== Task item ==
Copy, in full, each line of the material that holds the word "可以是支付".

== Input ==

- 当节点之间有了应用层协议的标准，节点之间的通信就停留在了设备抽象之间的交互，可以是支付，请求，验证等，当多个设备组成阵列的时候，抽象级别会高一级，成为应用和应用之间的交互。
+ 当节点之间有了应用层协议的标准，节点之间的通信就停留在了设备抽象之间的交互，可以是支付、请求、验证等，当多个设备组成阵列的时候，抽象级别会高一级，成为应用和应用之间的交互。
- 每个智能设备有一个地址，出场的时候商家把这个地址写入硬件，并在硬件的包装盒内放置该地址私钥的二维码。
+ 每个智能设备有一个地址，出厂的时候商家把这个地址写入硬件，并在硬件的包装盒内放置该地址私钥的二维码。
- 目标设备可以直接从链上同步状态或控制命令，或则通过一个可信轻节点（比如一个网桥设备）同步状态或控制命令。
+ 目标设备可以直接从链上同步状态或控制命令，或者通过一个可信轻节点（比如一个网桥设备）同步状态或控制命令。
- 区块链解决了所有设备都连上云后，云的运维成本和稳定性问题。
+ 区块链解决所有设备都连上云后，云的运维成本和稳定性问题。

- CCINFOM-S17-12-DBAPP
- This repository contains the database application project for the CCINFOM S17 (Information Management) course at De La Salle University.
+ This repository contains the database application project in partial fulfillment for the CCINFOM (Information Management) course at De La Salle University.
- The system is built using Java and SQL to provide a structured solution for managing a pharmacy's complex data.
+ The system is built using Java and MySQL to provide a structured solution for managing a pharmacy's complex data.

--

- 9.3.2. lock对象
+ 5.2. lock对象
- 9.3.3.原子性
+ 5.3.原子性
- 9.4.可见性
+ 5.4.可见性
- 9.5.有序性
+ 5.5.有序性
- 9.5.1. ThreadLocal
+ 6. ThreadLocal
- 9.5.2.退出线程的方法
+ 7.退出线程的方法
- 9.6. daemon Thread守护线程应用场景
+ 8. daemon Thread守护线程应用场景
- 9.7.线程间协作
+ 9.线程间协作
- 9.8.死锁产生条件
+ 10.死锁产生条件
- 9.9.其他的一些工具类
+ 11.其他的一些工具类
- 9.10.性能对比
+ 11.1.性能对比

== Your solution ==
- 当节点之间有了应用层协议的标准，节点之间的通信就停留在了设备抽象之间的交互，可以是支付，请求，验证等，当多个设备组成阵列的时候，抽象级别会高一级，成为应用和应用之间的交互。
+ 当节点之间有了应用层协议的标准，节点之间的通信就停留在了设备抽象之间的交互，可以是支付、请求、验证等，当多个设备组成阵列的时候，抽象级别会高一级，成为应用和应用之间的交互。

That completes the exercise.